ASSIGNED TASK. Starting with the line that contains "bank account: IT6854726550155381632287794" and stopping after the line that contains "balance: 778.39 -> 915.27", return each line below exactly as written, with no others.

DATA FOR PROCESSING.
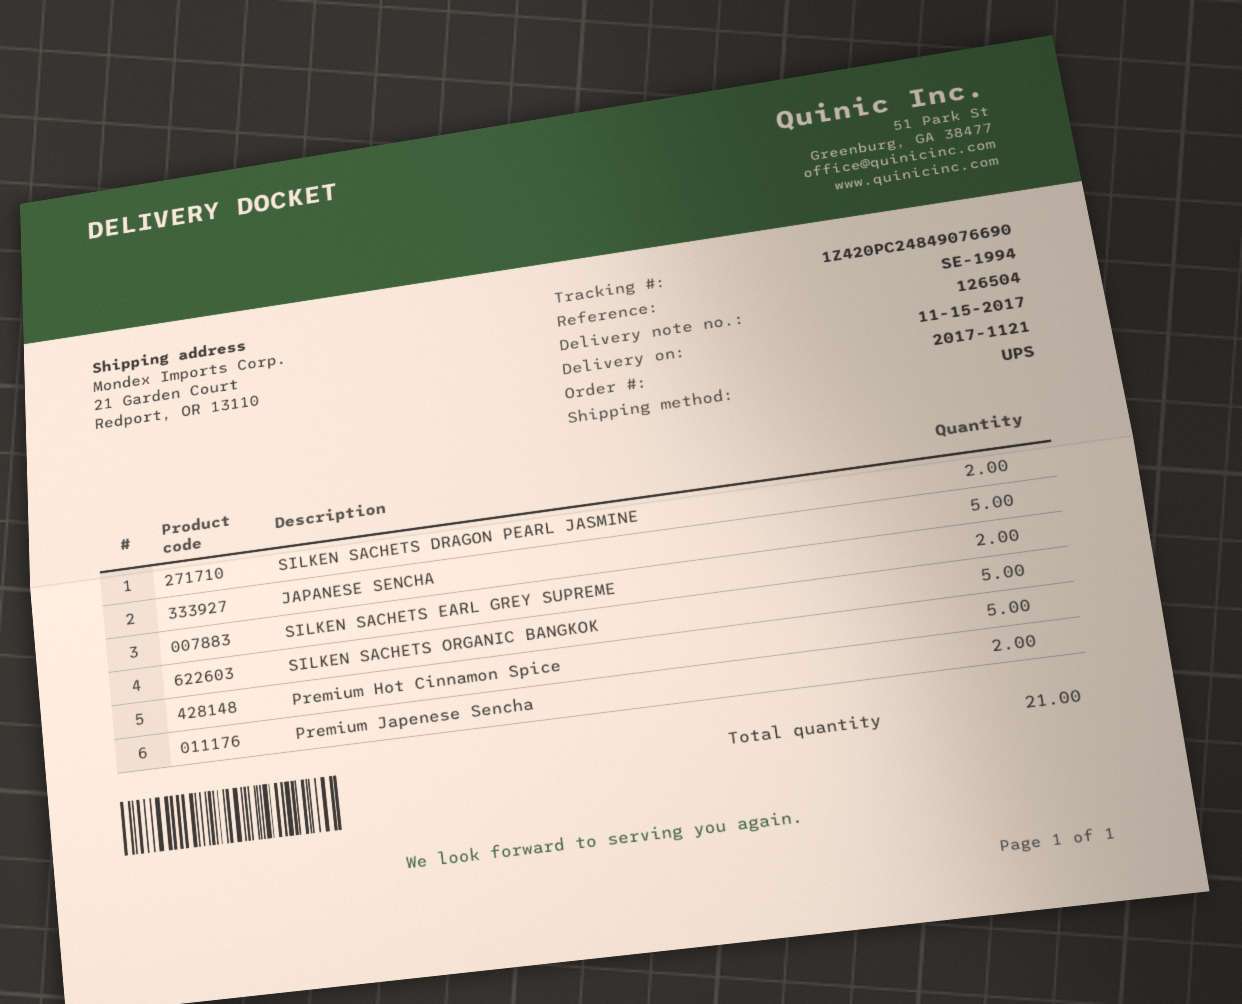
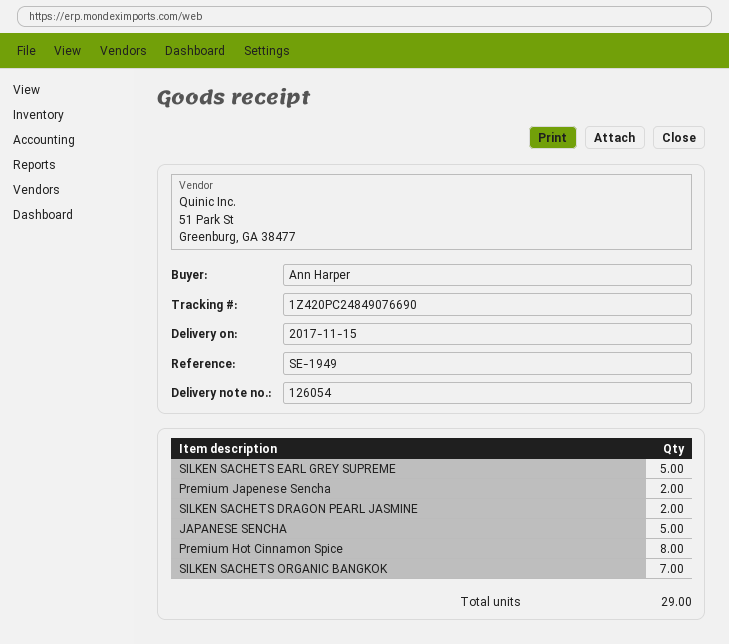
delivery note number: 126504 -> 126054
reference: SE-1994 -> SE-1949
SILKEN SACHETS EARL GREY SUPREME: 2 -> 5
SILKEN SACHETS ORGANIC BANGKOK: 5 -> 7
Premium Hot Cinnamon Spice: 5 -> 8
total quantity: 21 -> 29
...
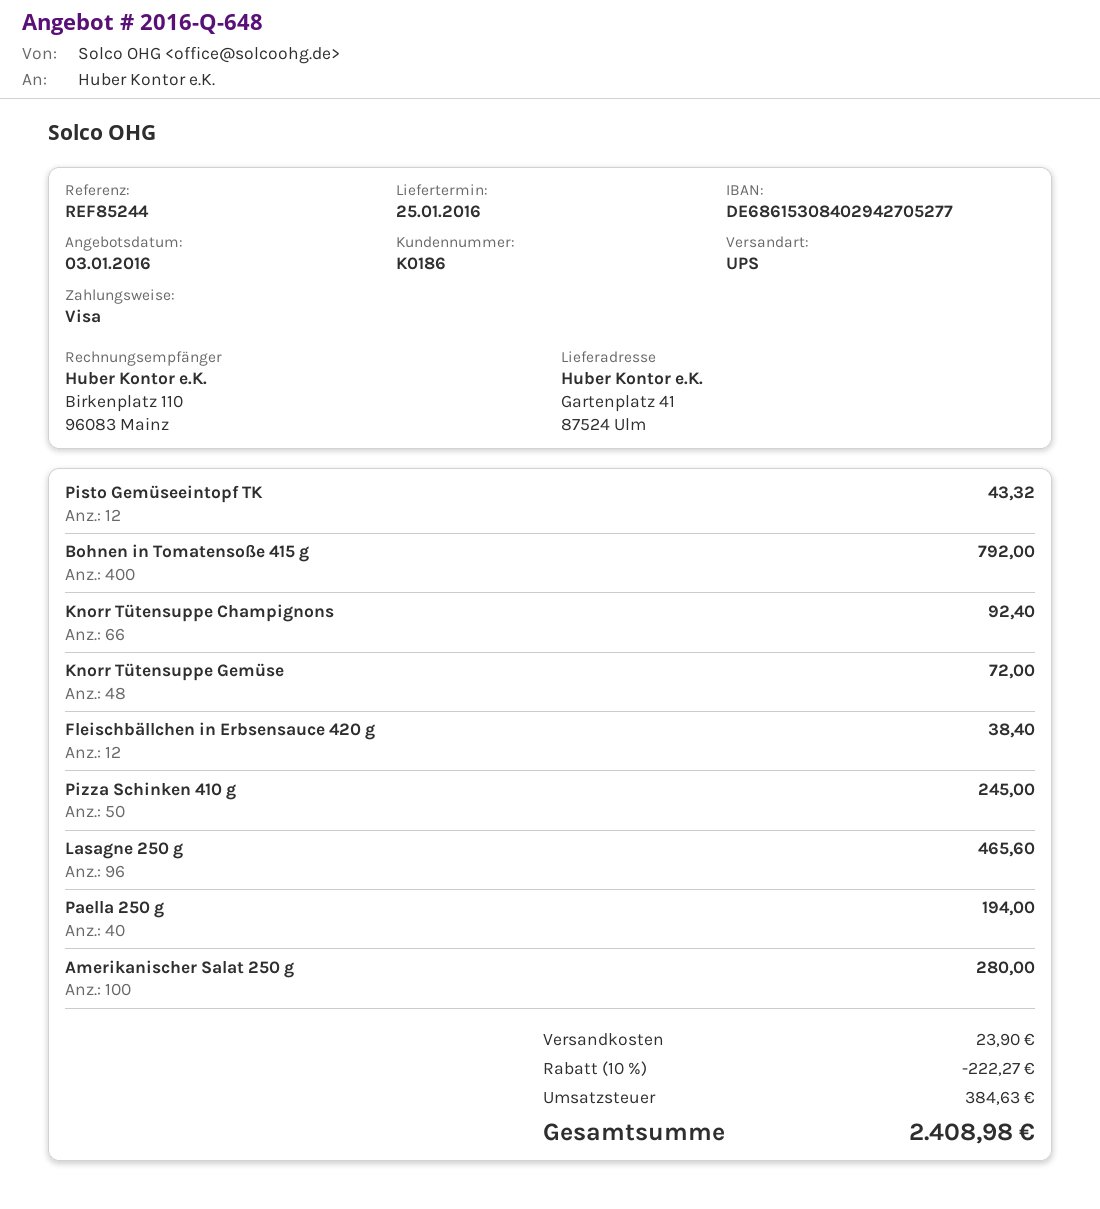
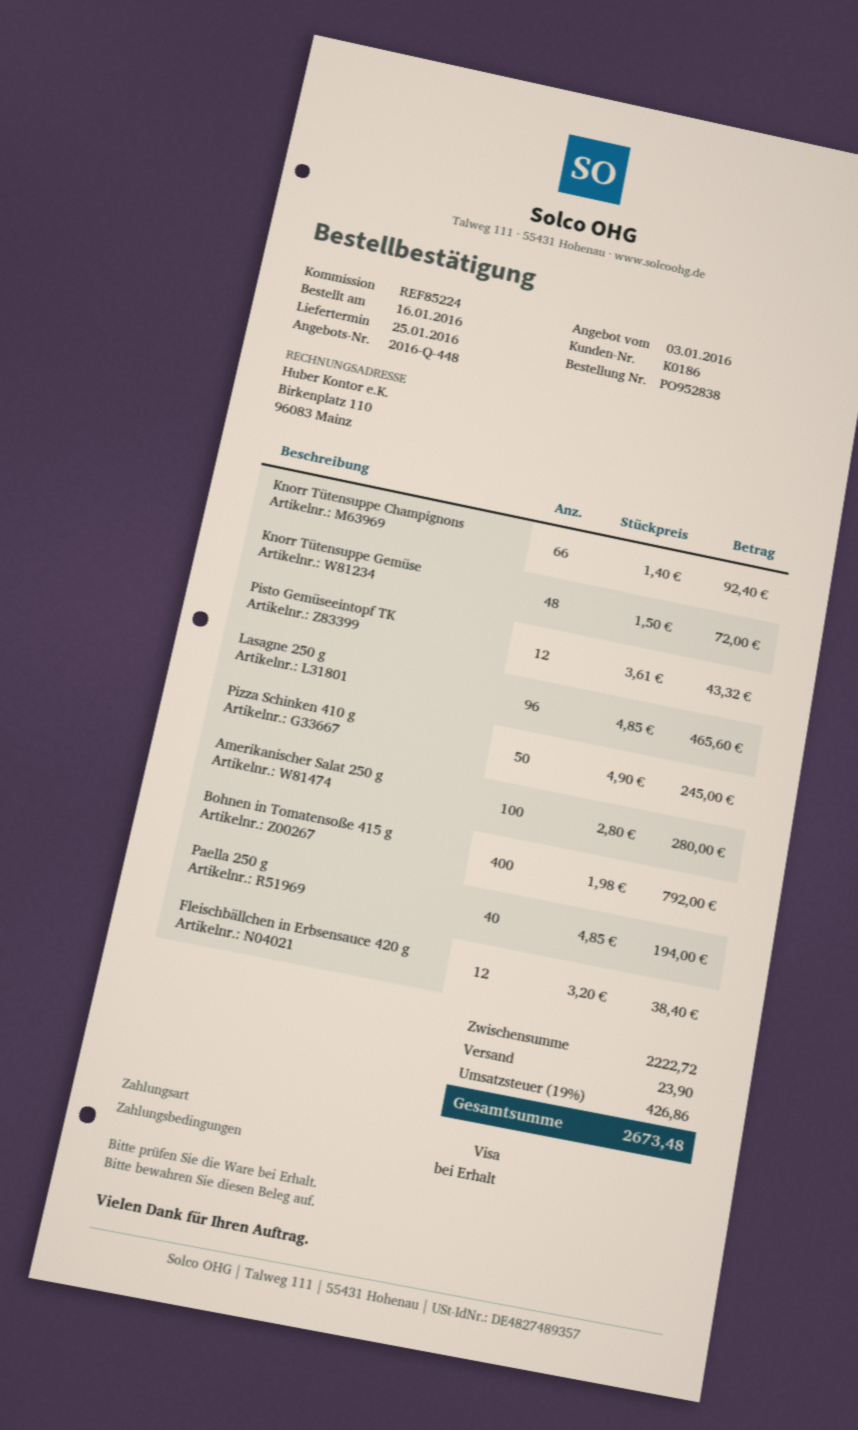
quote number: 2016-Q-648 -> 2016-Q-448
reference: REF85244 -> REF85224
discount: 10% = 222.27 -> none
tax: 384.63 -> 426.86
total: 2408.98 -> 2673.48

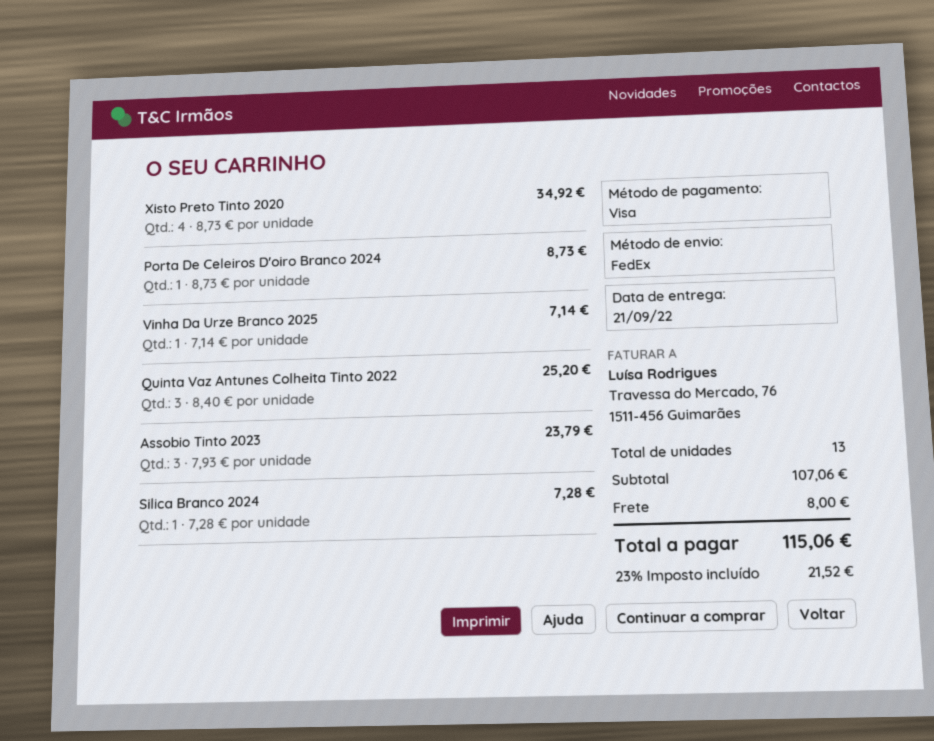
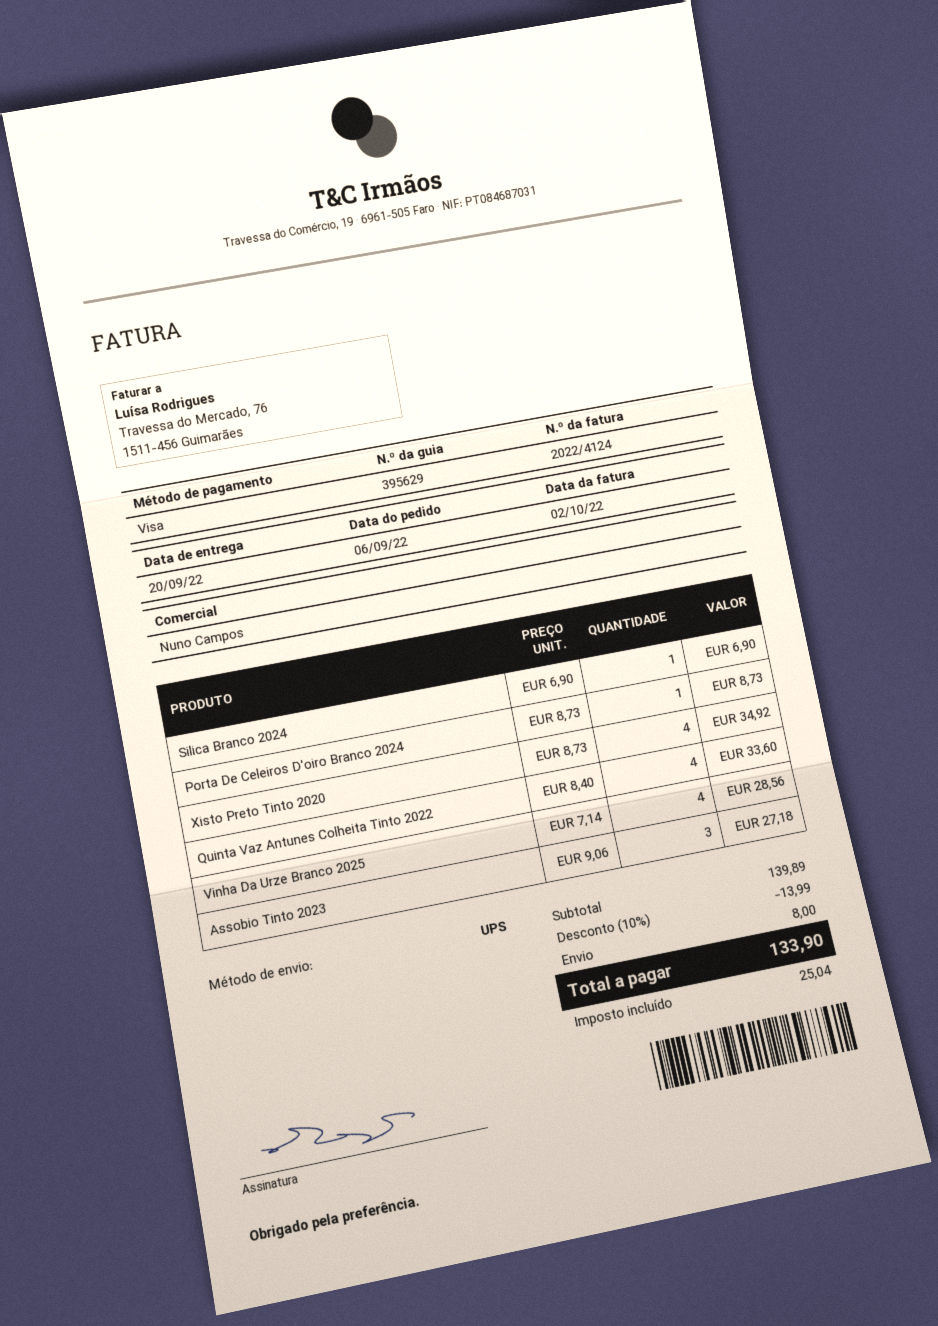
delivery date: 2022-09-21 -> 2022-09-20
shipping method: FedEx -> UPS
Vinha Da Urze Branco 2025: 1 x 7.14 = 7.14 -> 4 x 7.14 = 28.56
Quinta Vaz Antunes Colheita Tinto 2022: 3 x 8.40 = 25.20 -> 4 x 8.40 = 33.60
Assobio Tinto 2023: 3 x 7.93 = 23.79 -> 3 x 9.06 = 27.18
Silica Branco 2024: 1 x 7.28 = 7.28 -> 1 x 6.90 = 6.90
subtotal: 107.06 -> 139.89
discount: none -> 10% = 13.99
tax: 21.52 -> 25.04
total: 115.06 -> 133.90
* * *
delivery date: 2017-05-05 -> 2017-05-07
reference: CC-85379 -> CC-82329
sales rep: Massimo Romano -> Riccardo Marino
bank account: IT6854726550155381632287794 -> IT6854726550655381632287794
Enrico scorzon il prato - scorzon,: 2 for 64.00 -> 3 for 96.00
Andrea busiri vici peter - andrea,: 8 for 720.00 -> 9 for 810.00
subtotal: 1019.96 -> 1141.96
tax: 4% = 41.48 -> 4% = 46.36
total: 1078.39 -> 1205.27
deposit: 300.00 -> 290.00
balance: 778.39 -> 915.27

RESPONSE.
bank account: IT6854726550155381632287794 -> IT6854726550655381632287794
Enrico scorzon il prato - scorzon,: 2 for 64.00 -> 3 for 96.00
Andrea busiri vici peter - andrea,: 8 for 720.00 -> 9 for 810.00
subtotal: 1019.96 -> 1141.96
tax: 4% = 41.48 -> 4% = 46.36
total: 1078.39 -> 1205.27
deposit: 300.00 -> 290.00
balance: 778.39 -> 915.27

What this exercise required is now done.